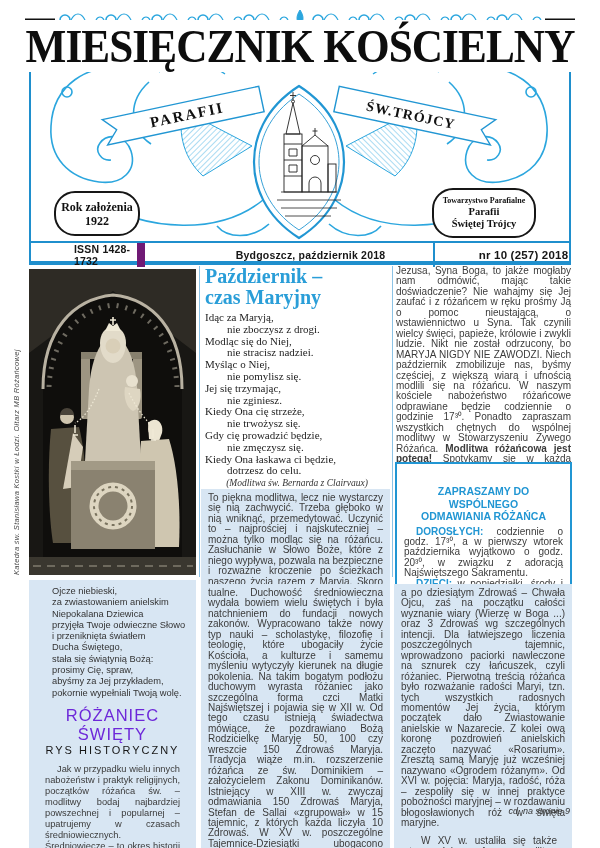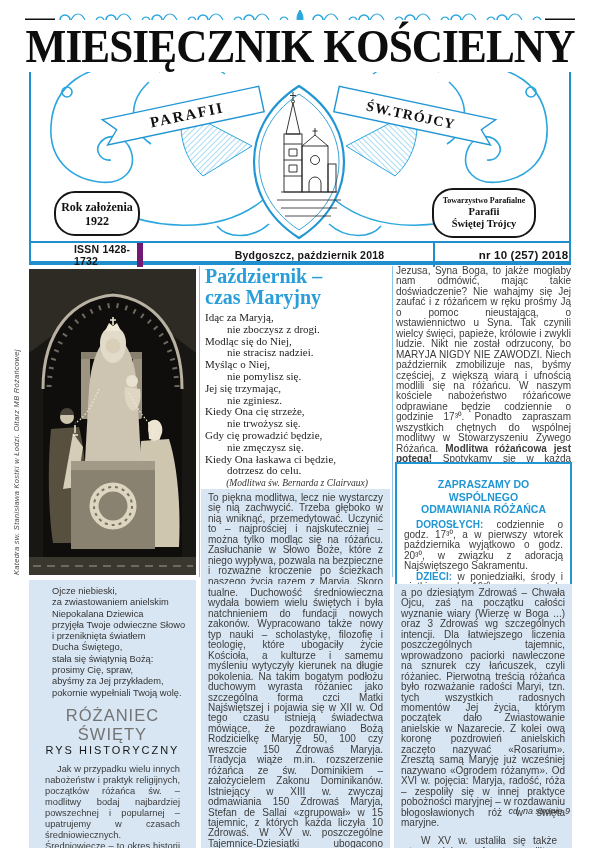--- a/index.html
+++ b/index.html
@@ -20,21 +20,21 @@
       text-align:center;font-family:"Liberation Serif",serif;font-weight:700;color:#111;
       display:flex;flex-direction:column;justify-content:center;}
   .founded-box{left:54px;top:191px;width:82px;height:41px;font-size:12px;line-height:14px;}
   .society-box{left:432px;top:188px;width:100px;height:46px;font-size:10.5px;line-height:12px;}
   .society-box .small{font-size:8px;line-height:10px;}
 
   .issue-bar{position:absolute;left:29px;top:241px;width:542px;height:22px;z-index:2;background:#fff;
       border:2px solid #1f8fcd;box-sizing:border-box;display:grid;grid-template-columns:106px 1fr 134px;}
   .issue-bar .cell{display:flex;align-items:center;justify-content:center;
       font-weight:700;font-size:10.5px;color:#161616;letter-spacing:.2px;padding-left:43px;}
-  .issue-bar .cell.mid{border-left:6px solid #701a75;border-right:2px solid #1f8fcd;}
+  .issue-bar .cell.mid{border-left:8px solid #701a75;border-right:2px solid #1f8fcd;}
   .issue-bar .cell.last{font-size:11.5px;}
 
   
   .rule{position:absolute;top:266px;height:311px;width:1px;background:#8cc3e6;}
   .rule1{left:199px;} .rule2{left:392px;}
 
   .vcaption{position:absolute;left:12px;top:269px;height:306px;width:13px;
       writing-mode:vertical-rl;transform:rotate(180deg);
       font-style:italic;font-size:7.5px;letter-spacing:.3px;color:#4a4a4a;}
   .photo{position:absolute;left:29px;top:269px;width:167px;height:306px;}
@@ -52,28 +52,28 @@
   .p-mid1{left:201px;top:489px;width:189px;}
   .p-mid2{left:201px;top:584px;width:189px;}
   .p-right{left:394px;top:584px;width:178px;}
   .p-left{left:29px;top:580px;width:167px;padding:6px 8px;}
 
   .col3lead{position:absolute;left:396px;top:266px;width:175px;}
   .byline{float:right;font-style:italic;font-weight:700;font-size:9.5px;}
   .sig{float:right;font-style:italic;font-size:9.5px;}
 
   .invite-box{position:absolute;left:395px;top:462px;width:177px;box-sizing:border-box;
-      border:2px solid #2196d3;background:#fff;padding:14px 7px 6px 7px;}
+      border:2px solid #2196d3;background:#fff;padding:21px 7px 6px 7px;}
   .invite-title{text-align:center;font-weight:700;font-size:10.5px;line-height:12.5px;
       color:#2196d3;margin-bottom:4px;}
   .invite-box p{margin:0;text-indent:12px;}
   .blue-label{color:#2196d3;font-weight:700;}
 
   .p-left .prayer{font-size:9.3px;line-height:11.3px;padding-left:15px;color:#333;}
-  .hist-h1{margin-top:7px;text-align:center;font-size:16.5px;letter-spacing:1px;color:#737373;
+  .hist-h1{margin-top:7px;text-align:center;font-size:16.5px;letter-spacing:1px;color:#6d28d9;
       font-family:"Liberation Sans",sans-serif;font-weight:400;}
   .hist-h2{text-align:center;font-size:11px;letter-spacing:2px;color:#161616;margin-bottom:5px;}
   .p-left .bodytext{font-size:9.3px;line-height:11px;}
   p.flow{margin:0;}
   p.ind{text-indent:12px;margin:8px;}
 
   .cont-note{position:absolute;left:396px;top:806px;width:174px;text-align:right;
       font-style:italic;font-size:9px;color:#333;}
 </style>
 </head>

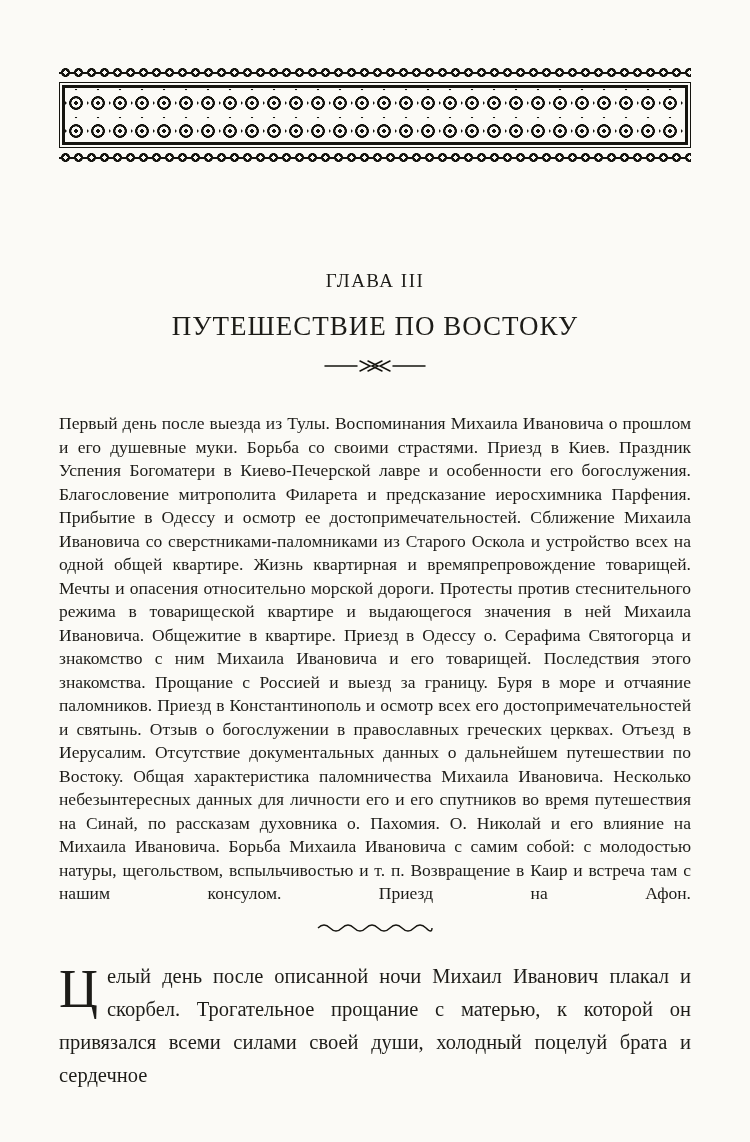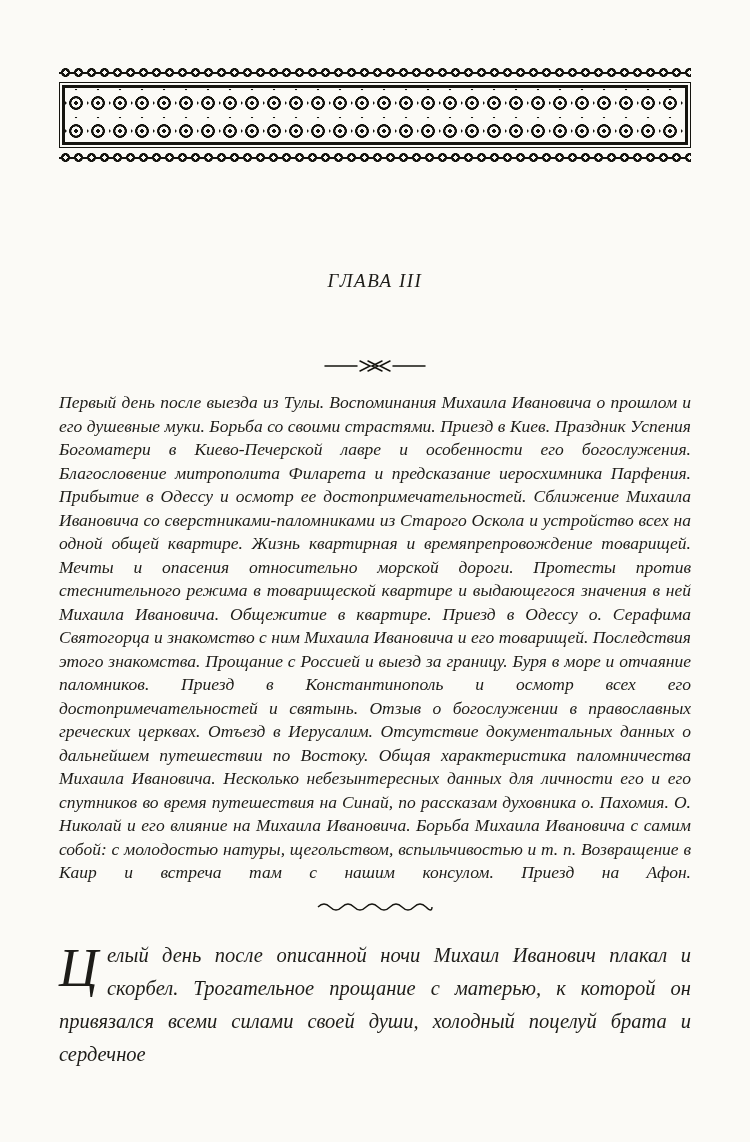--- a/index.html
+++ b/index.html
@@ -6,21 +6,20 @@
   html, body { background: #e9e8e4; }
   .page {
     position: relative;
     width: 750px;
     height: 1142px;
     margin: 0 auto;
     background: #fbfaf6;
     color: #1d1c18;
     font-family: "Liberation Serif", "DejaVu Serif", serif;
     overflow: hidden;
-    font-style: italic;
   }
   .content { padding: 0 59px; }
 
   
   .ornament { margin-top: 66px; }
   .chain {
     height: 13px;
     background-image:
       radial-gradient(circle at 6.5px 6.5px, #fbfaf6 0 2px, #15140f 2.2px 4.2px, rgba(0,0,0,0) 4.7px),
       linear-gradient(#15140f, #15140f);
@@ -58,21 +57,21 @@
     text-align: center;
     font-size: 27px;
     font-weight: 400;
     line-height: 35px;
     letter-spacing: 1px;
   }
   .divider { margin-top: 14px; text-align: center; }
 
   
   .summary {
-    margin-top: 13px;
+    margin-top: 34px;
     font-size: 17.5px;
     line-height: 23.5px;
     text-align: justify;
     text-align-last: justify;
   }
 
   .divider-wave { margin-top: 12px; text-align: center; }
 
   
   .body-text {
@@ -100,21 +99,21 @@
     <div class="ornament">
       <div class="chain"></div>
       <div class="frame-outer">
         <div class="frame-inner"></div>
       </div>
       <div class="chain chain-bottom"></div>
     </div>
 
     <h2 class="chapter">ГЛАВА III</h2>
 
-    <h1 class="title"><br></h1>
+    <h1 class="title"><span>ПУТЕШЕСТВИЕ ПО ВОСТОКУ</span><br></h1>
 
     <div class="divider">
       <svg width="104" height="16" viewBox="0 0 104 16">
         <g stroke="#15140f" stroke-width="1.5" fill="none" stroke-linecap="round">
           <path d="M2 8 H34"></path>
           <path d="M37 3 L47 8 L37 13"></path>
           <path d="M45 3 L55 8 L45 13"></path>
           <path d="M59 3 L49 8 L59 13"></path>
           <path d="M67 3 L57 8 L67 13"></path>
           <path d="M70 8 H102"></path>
◇ ◇ ◇ ◇ ◇
## BRIEF
Your reply should be the lines of the records from the start through the line with "border:2px solid #2196d3;background:#fff;padding:14px", copied word for word, pictures omitted.

## SOLUTION TO THE PROBLEM
--- a/index.html
+++ b/index.html
@@ -20,21 +20,21 @@
       text-align:center;font-family:"Liberation Serif",serif;font-weight:700;color:#111;
       display:flex;flex-direction:column;justify-content:center;}
   .founded-box{left:54px;top:191px;width:82px;height:41px;font-size:12px;line-height:14px;}
   .society-box{left:432px;top:188px;width:100px;height:46px;font-size:10.5px;line-height:12px;}
   .society-box .small{font-size:8px;line-height:10px;}
 
   .issue-bar{position:absolute;left:29px;top:241px;width:542px;height:22px;z-index:2;background:#fff;
       border:2px solid #1f8fcd;box-sizing:border-box;display:grid;grid-template-columns:106px 1fr 134px;}
   .issue-bar .cell{display:flex;align-items:center;justify-content:center;
       font-weight:700;font-size:10.5px;color:#161616;letter-spacing:.2px;padding-left:43px;}
-  .issue-bar .cell.mid{border-left:6px solid #701a75;border-right:2px solid #1f8fcd;}
+  .issue-bar .cell.mid{border-left:8px solid #701a75;border-right:2px solid #1f8fcd;}
   .issue-bar .cell.last{font-size:11.5px;}
 
   
   .rule{position:absolute;top:266px;height:311px;width:1px;background:#8cc3e6;}
   .rule1{left:199px;} .rule2{left:392px;}
 
   .vcaption{position:absolute;left:12px;top:269px;height:306px;width:13px;
       writing-mode:vertical-rl;transform:rotate(180deg);
       font-style:italic;font-size:7.5px;letter-spacing:.3px;color:#4a4a4a;}
   .photo{position:absolute;left:29px;top:269px;width:167px;height:306px;}
@@ -52,28 +52,28 @@
   .p-mid1{left:201px;top:489px;width:189px;}
   .p-mid2{left:201px;top:584px;width:189px;}
   .p-right{left:394px;top:584px;width:178px;}
   .p-left{left:29px;top:580px;width:167px;padding:6px 8px;}
 
   .col3lead{position:absolute;left:396px;top:266px;width:175px;}
   .byline{float:right;font-style:italic;font-weight:700;font-size:9.5px;}
   .sig{float:right;font-style:italic;font-size:9.5px;}
 
   .invite-box{position:absolute;left:395px;top:462px;width:177px;box-sizing:border-box;
-      border:2px solid #2196d3;background:#fff;padding:14px 7px 6px 7px;}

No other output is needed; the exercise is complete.